# [Task brief]
Look below for the line that has "(447, 218) none -> (335, 301) //"; output exactly from it through the line that has "[89,83,213,95] Cucumber, Selenium", and leave the pictures out.

(Records drawn from a dataset)

* * *

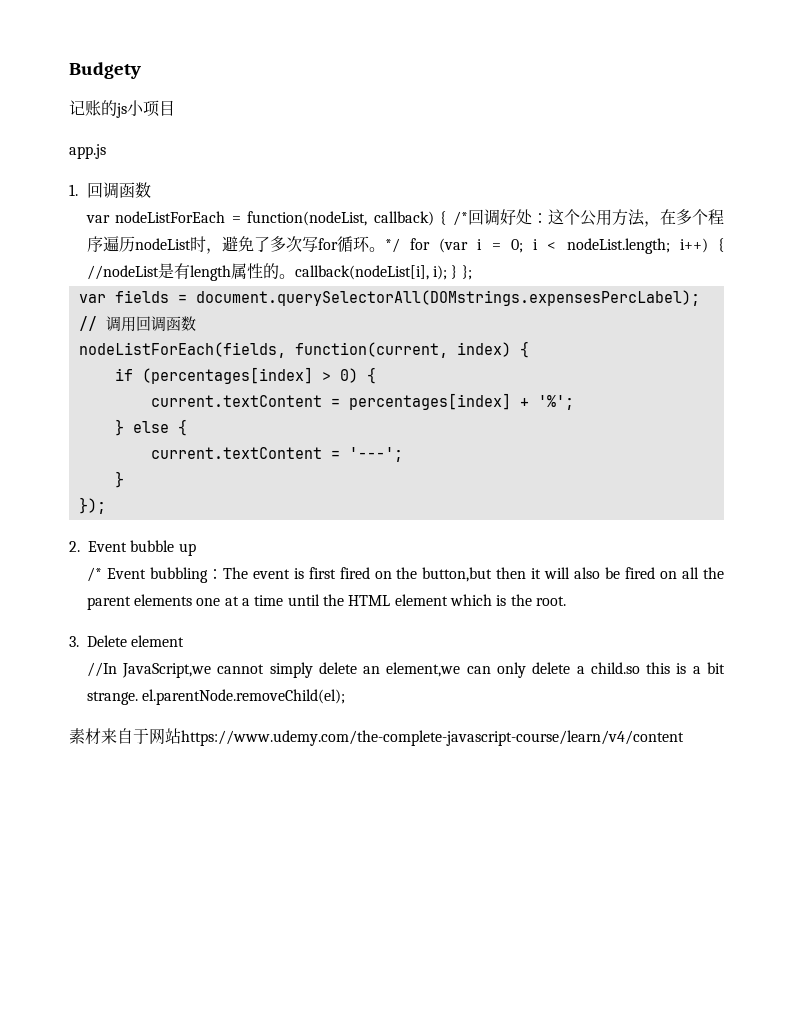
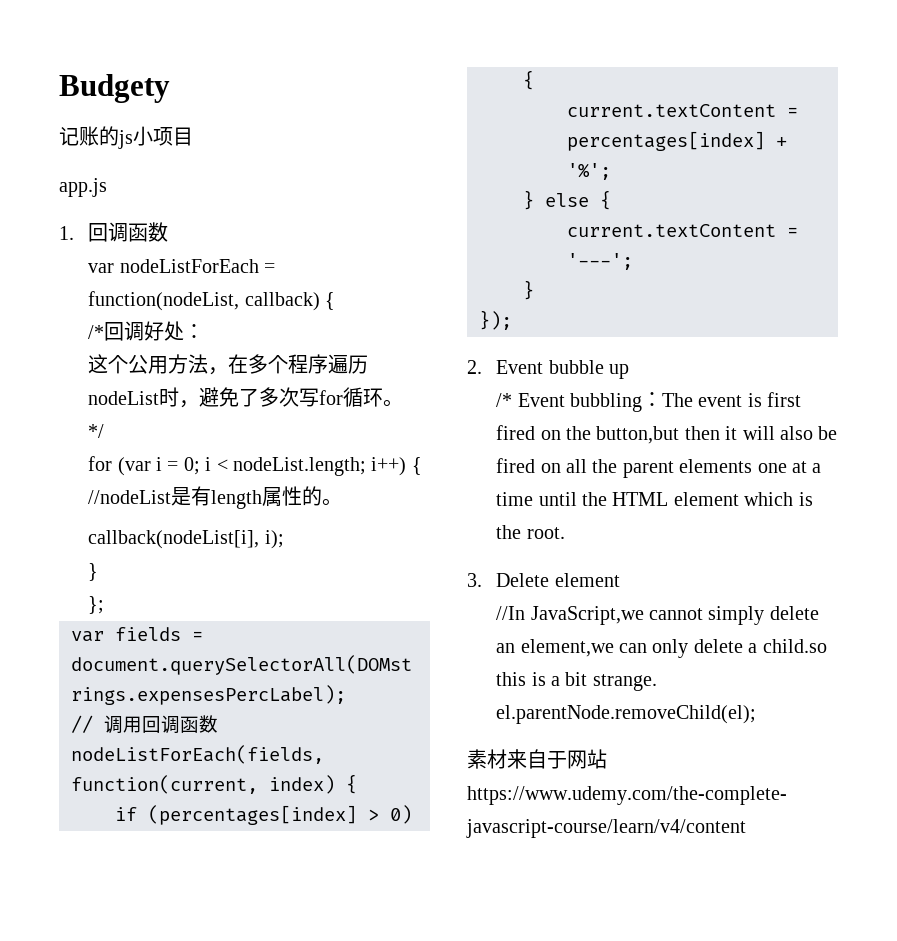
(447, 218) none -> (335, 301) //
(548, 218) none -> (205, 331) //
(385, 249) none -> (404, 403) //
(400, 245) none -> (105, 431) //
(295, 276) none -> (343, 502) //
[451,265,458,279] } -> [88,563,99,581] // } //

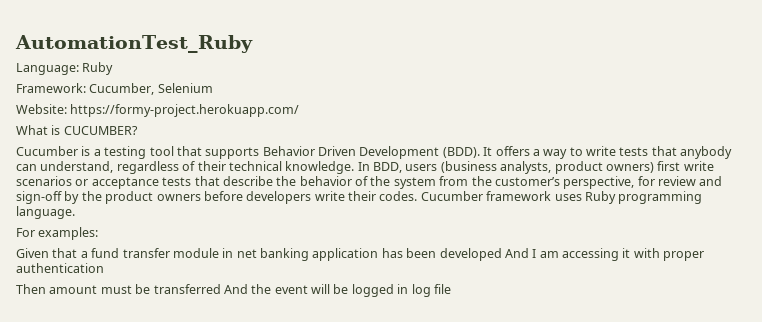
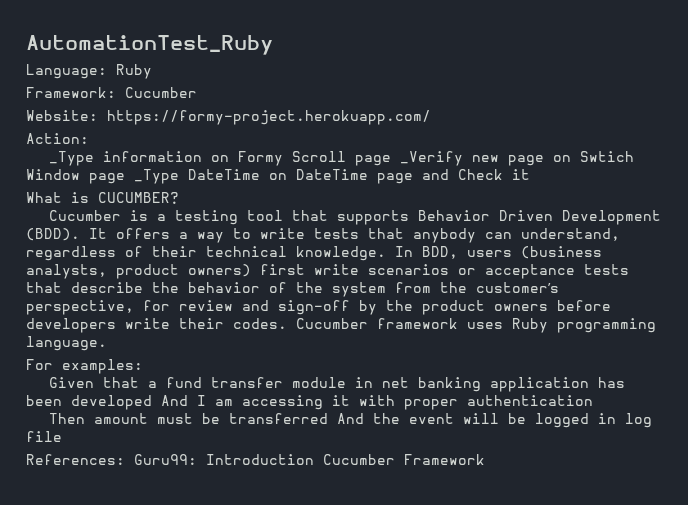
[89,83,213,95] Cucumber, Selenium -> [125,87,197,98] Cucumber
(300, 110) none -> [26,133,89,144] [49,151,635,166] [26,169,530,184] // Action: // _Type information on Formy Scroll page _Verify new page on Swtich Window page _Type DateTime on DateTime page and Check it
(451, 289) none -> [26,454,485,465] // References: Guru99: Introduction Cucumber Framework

* * *

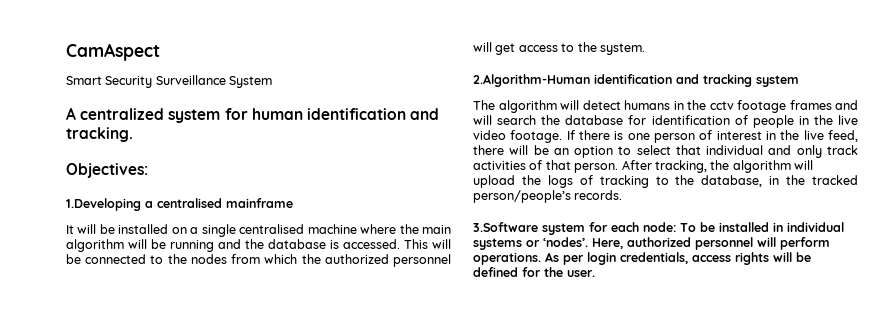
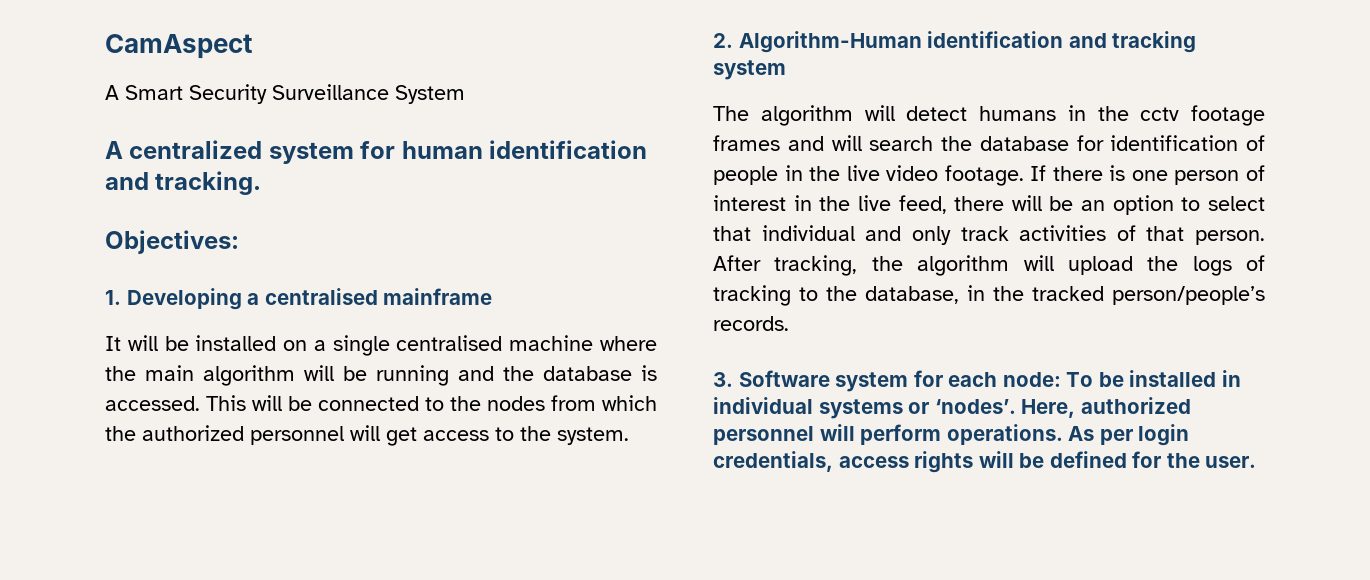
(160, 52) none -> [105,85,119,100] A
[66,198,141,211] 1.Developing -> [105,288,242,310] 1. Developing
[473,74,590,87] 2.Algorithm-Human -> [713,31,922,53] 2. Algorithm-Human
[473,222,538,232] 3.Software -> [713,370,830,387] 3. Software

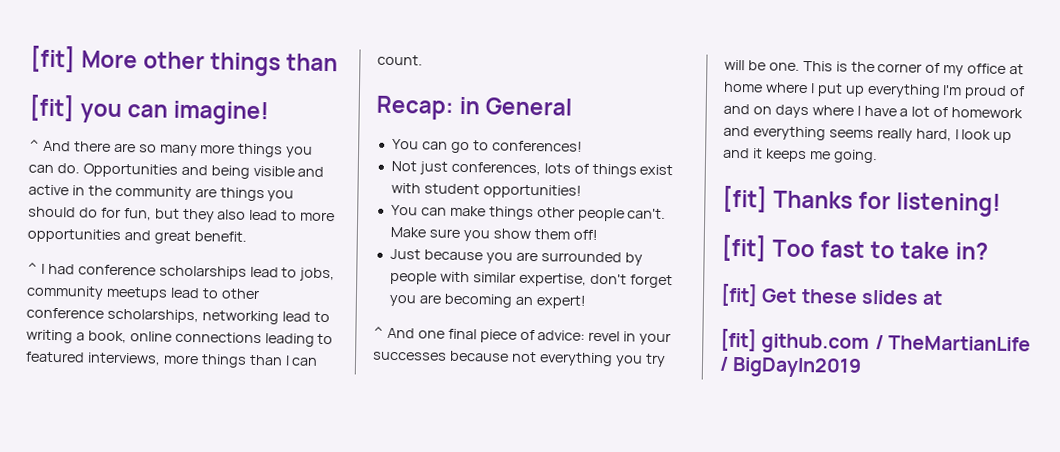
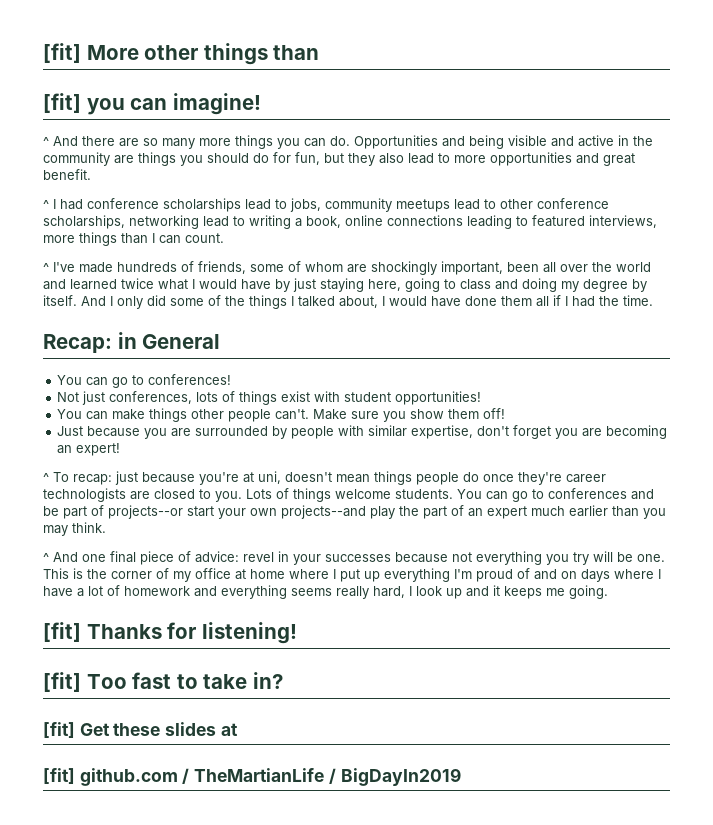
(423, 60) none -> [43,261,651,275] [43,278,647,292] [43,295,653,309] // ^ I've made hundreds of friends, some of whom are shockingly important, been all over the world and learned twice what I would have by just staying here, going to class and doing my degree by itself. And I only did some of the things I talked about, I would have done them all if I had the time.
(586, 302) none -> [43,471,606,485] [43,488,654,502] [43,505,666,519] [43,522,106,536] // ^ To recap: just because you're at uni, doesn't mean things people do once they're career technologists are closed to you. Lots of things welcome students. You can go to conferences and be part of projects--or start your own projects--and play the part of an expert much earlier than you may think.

* * *

# [Answer]
(447, 218) none -> (335, 301) //
(548, 218) none -> (205, 331) //
(385, 249) none -> (404, 403) //
(400, 245) none -> (105, 431) //
(295, 276) none -> (343, 502) //
[451,265,458,279] } -> [88,563,99,581] // } //

[89,83,213,95] Cucumber, Selenium -> [125,87,197,98] Cucumber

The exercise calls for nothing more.